**Try it**
The listing below should be reproduced precisely, except for its images.

*** Data for this task

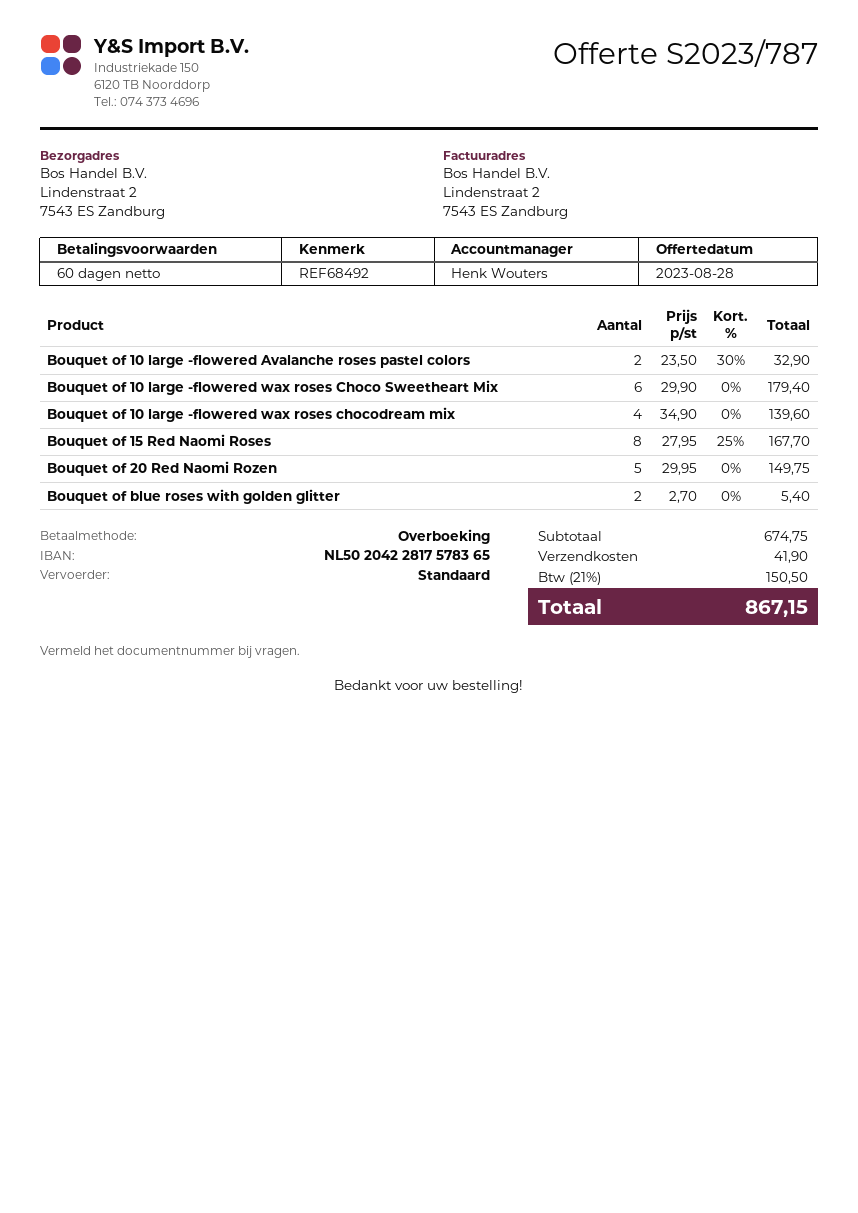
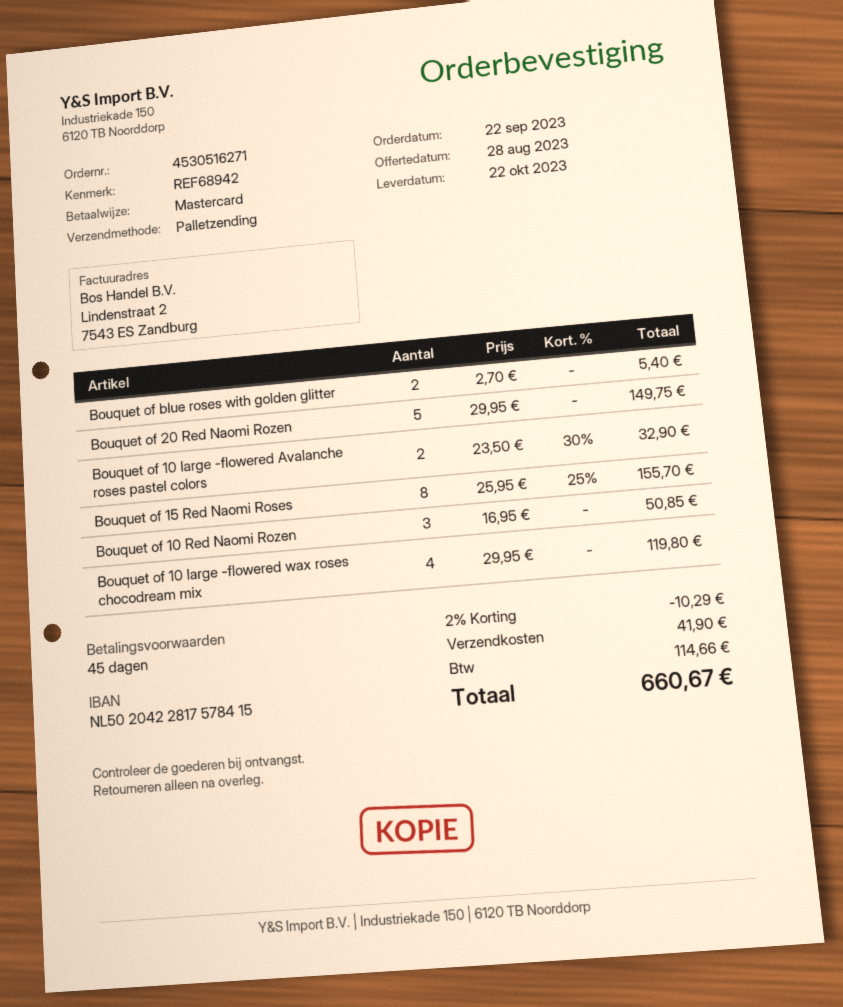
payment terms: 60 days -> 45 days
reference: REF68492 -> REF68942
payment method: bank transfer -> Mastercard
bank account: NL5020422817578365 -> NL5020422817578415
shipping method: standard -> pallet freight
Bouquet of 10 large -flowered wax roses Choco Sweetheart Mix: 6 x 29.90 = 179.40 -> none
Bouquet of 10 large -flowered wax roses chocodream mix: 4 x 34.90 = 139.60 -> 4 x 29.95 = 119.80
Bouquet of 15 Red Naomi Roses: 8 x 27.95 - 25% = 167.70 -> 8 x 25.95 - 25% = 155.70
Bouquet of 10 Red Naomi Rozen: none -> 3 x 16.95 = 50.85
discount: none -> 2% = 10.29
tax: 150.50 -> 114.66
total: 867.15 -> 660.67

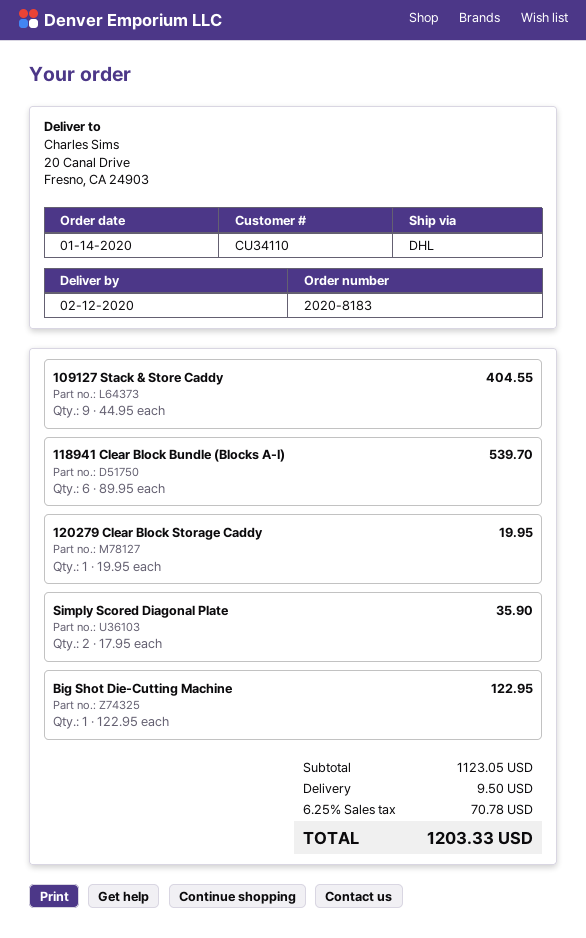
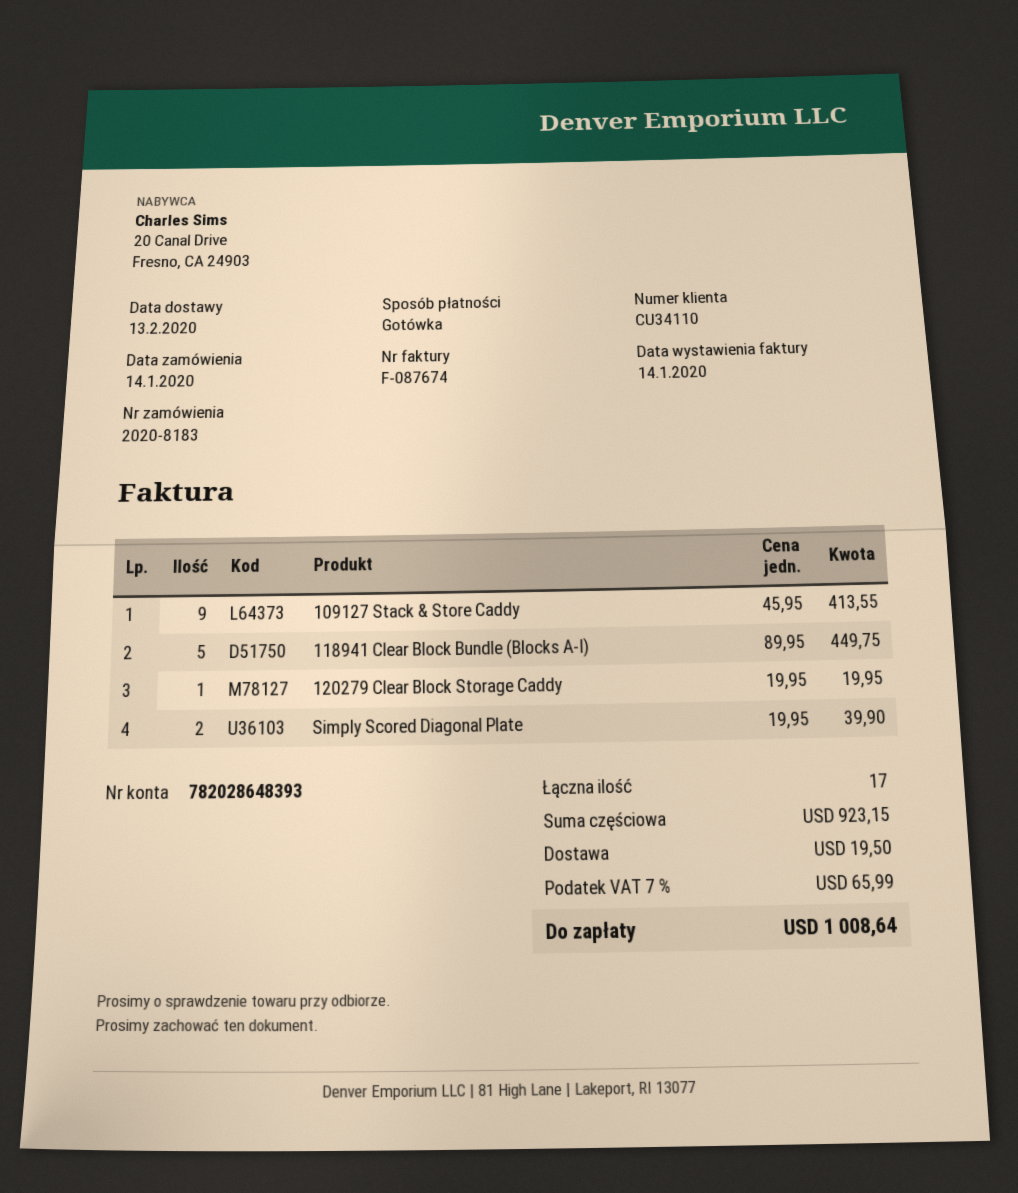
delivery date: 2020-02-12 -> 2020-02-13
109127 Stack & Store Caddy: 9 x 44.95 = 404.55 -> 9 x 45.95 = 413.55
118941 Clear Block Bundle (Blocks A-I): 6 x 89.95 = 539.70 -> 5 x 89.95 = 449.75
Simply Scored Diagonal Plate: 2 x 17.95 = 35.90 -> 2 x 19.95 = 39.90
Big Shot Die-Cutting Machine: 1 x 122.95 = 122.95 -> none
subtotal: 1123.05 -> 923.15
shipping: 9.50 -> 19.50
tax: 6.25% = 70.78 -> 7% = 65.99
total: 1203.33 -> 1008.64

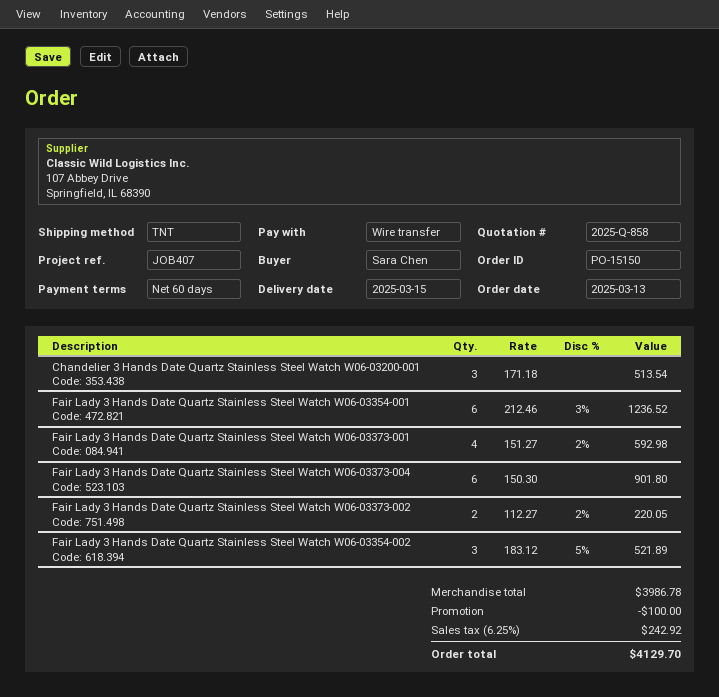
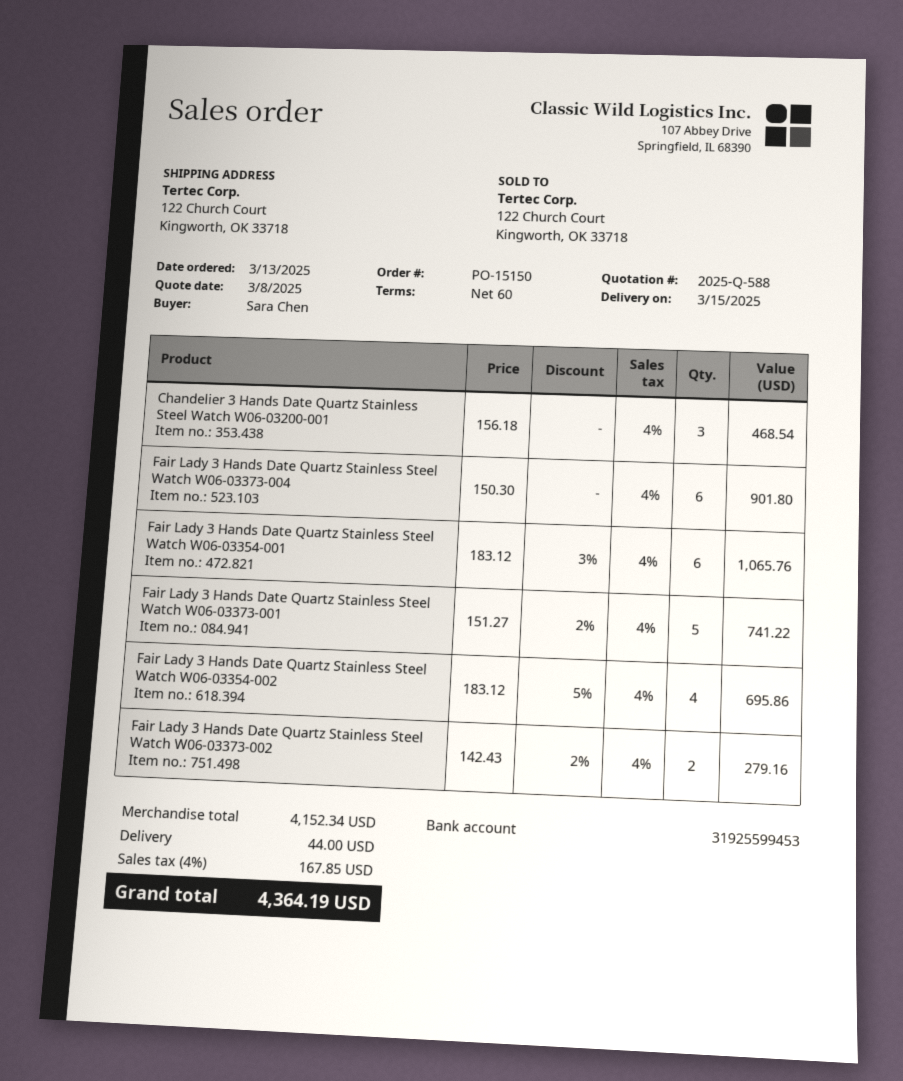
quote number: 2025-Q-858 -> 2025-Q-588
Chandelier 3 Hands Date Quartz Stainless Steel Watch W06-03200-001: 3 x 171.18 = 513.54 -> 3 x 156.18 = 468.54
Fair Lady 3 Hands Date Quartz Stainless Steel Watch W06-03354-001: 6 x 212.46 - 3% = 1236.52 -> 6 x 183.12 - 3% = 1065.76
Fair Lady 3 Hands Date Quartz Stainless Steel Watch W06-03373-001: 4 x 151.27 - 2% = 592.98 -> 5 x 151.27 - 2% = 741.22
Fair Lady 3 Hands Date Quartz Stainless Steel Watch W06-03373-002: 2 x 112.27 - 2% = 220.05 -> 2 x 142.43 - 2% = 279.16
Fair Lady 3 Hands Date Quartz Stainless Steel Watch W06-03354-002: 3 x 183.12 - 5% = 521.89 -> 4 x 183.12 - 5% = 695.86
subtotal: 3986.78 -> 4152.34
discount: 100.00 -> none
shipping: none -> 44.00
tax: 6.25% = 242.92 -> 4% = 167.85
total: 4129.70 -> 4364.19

******

**Response for this exercise**
payment terms: 60 days -> 45 days
reference: REF68492 -> REF68942
payment method: bank transfer -> Mastercard
bank account: NL5020422817578365 -> NL5020422817578415
shipping method: standard -> pallet freight
Bouquet of 10 large -flowered wax roses Choco Sweetheart Mix: 6 x 29.90 = 179.40 -> none
Bouquet of 10 large -flowered wax roses chocodream mix: 4 x 34.90 = 139.60 -> 4 x 29.95 = 119.80
Bouquet of 15 Red Naomi Roses: 8 x 27.95 - 25% = 167.70 -> 8 x 25.95 - 25% = 155.70
Bouquet of 10 Red Naomi Rozen: none -> 3 x 16.95 = 50.85
discount: none -> 2% = 10.29
tax: 150.50 -> 114.66
total: 867.15 -> 660.67

delivery date: 2020-02-12 -> 2020-02-13
109127 Stack & Store Caddy: 9 x 44.95 = 404.55 -> 9 x 45.95 = 413.55
118941 Clear Block Bundle (Blocks A-I): 6 x 89.95 = 539.70 -> 5 x 89.95 = 449.75
Simply Scored Diagonal Plate: 2 x 17.95 = 35.90 -> 2 x 19.95 = 39.90
Big Shot Die-Cutting Machine: 1 x 122.95 = 122.95 -> none
subtotal: 1123.05 -> 923.15
shipping: 9.50 -> 19.50
tax: 6.25% = 70.78 -> 7% = 65.99
total: 1203.33 -> 1008.64

quote number: 2025-Q-858 -> 2025-Q-588
Chandelier 3 Hands Date Quartz Stainless Steel Watch W06-03200-001: 3 x 171.18 = 513.54 -> 3 x 156.18 = 468.54
Fair Lady 3 Hands Date Quartz Stainless Steel Watch W06-03354-001: 6 x 212.46 - 3% = 1236.52 -> 6 x 183.12 - 3% = 1065.76
Fair Lady 3 Hands Date Quartz Stainless Steel Watch W06-03373-001: 4 x 151.27 - 2% = 592.98 -> 5 x 151.27 - 2% = 741.22
Fair Lady 3 Hands Date Quartz Stainless Steel Watch W06-03373-002: 2 x 112.27 - 2% = 220.05 -> 2 x 142.43 - 2% = 279.16
Fair Lady 3 Hands Date Quartz Stainless Steel Watch W06-03354-002: 3 x 183.12 - 5% = 521.89 -> 4 x 183.12 - 5% = 695.86
subtotal: 3986.78 -> 4152.34
discount: 100.00 -> none
shipping: none -> 44.00
tax: 6.25% = 242.92 -> 4% = 167.85
total: 4129.70 -> 4364.19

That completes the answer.